How to install Meta Llama2 on Linux (Ubuntu / Linux Mint)

In this guide, I'll demonstrate how to set up Meta's Llama2 open-source large language model to run on your desktop computer. To show how to do some customization, we'll create a basic game NPC AI that enables interaction.

Prerequisites

Several prerequisites are necessary to run and customize the Llama2 language model.

Hardware

We'll be configuring the 7B parameter model. Despite being the smallest parameter model, it demands significant hardware resources for smooth operation. Note that there are no definitive or official hardware requirements for Llama2. The following are general recommendations for running 7B size language models based on feedback from the community and other testers.

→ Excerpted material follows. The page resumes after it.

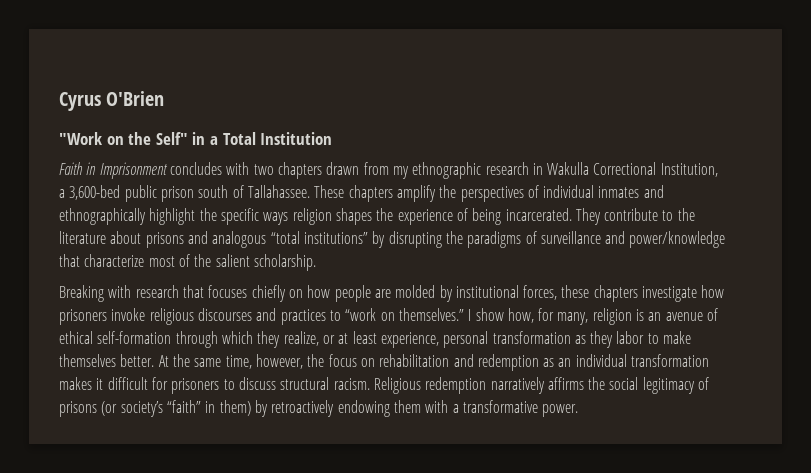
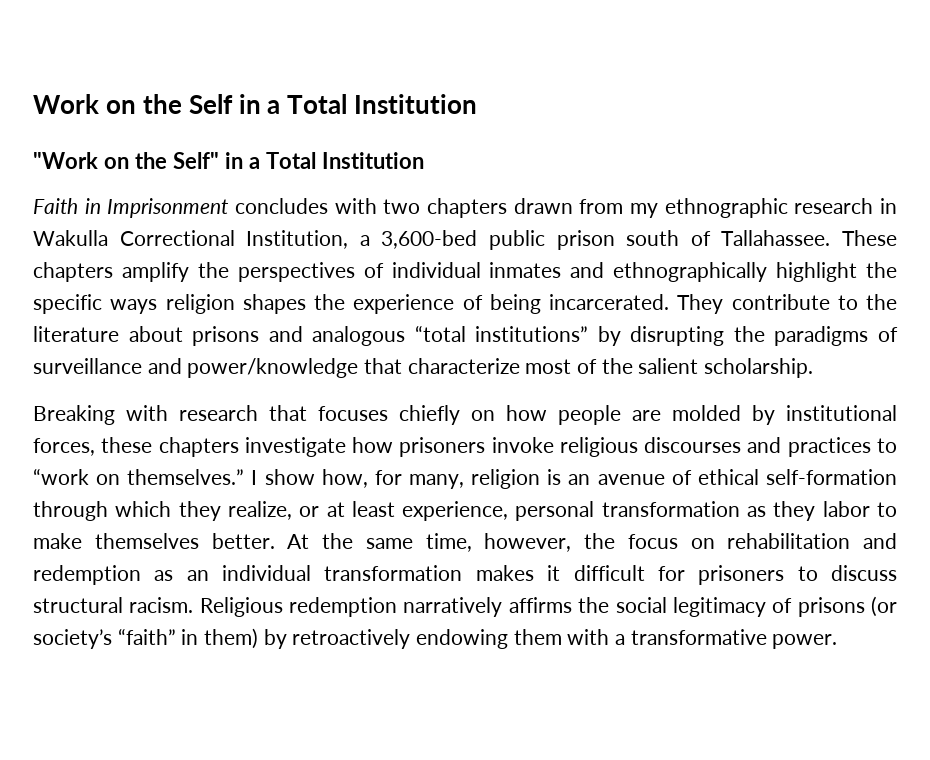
- Cyrus O'Brien
+ Work on the Self in a Total Institution

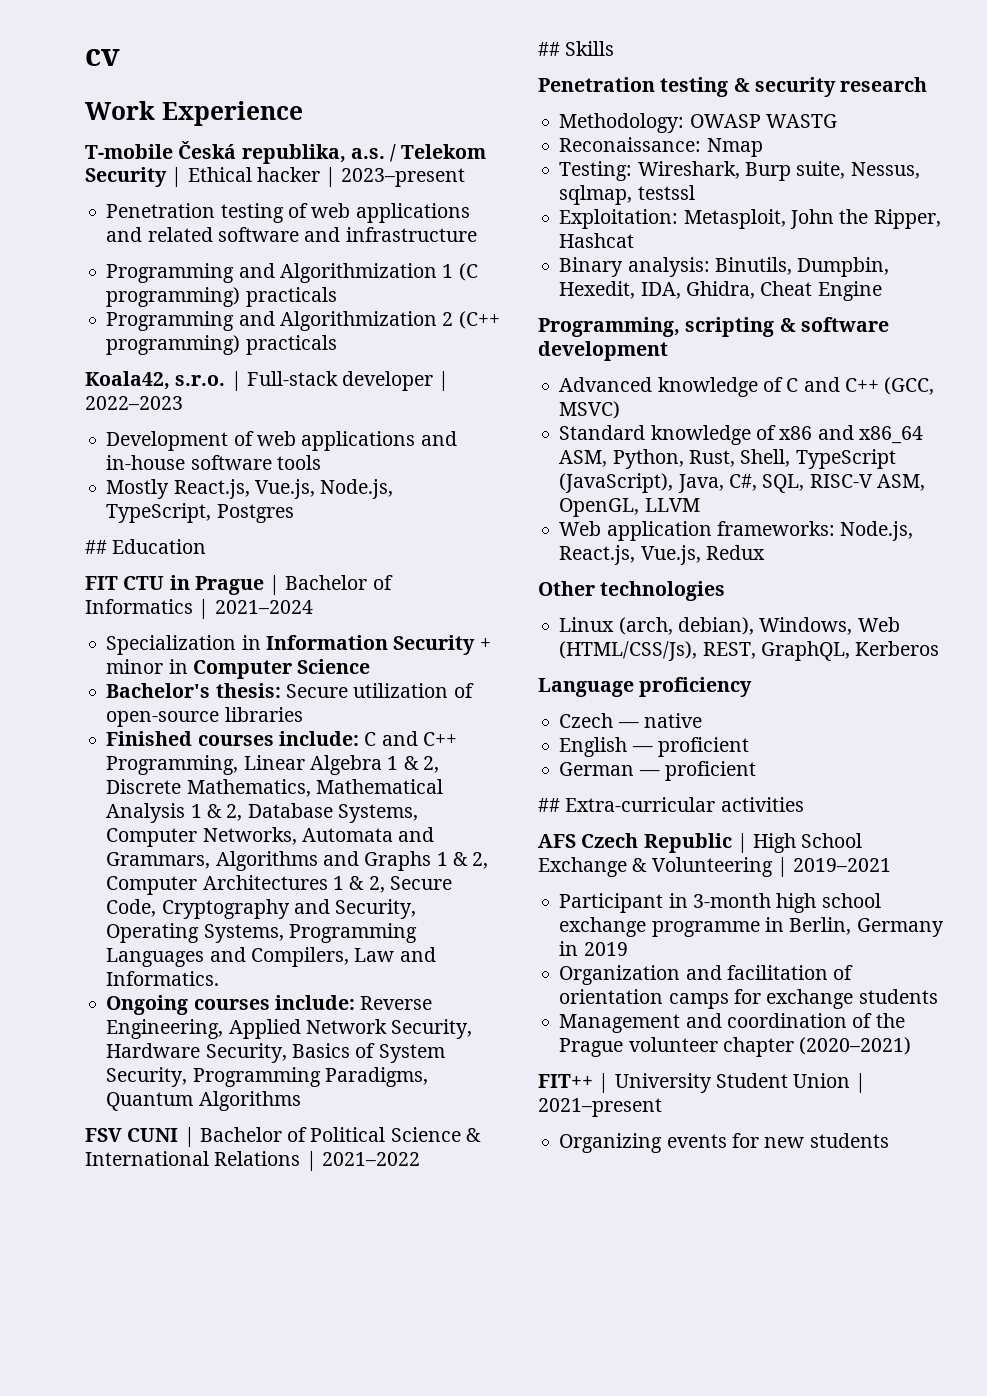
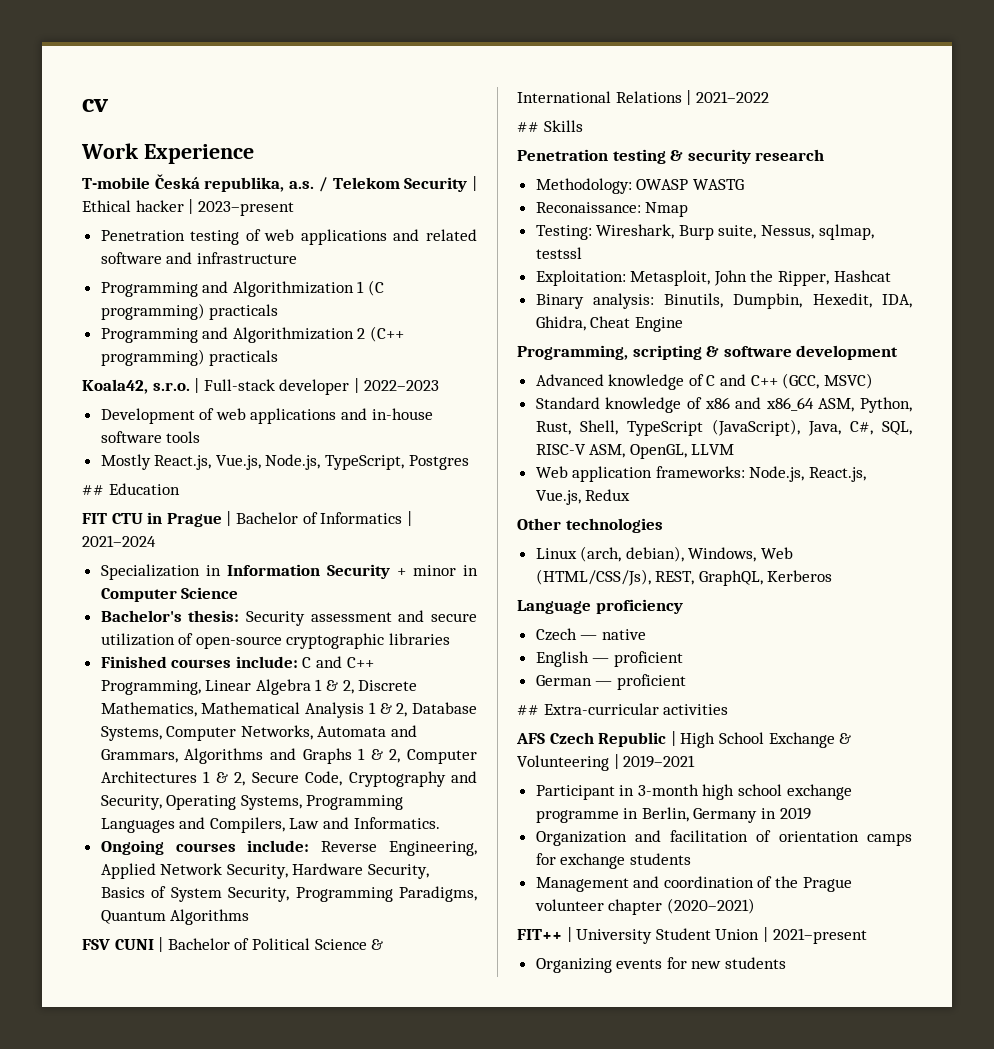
- Bachelor's thesis: Secure utilization of open-source libraries
+ Bachelor's thesis: Security assessment and secure utilization of open-source cryptographic libraries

  • RAM: 8GB or 16GB; the more, the better
  • GPU VRAM: Minimum of 8GB, recommended at least 12GB; the more, the better
  • Storage: Strongly recommend SSD. Approximately 11GB of storage for the 7B model

Keep in mind that GPU memory (VRAM) is crucial. You might be able to manage with lower-spec hardware, I've successfully run it on my M1 MacBook Air (though performance was extremely slow).

Python Language

You'll need some basic knowledge of Python programming to create an interactive program that utilizes the model.

Downloading the model

Request for access

The initial step is requesting access to the model on Meta AI's website and agreeing to their terms and conditions.

Complete your details and submit. Typically, you'll promptly receive an email with download instructions.

Download the model

Follow the email's instructions. The steps might change over time. Below are the steps, but always refer to the email as your primary guide in case steps change.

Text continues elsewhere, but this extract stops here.